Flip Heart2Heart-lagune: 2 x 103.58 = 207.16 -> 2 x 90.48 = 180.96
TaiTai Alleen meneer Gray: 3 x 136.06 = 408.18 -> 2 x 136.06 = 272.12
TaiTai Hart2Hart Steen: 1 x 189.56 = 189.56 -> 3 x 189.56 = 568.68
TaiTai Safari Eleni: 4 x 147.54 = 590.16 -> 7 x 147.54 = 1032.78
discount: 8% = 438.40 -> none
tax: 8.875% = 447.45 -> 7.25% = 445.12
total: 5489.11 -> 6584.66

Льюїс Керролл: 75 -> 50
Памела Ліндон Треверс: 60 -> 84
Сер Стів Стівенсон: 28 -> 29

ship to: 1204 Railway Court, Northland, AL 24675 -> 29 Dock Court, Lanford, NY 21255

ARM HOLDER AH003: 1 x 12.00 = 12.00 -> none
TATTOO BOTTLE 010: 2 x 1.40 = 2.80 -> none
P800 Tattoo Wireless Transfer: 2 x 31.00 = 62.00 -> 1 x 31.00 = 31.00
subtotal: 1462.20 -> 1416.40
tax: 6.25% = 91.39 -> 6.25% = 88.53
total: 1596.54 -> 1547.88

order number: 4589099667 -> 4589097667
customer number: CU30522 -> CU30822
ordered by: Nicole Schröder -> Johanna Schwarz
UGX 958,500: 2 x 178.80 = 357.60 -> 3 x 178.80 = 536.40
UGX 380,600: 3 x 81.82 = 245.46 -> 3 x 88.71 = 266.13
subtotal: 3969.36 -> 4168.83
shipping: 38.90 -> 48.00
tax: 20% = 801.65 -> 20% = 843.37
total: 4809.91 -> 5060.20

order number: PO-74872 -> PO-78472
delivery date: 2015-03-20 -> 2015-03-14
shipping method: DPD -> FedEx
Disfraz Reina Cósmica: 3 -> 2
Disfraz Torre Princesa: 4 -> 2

- - - - - - -

In the records above, find the line with "TATTOO BOTTLE 010: 2 x 1.40 = 2.80 -> none"; write out exactly that line and each one after it, stopping after the line with "customer number: CU30522 -> CU30822".

Response to this exercise:
TATTOO BOTTLE 010: 2 x 1.40 = 2.80 -> none
P800 Tattoo Wireless Transfer: 2 x 31.00 = 62.00 -> 1 x 31.00 = 31.00
subtotal: 1462.20 -> 1416.40
tax: 6.25% = 91.39 -> 6.25% = 88.53
total: 1596.54 -> 1547.88

order number: 4589099667 -> 4589097667
customer number: CU30522 -> CU30822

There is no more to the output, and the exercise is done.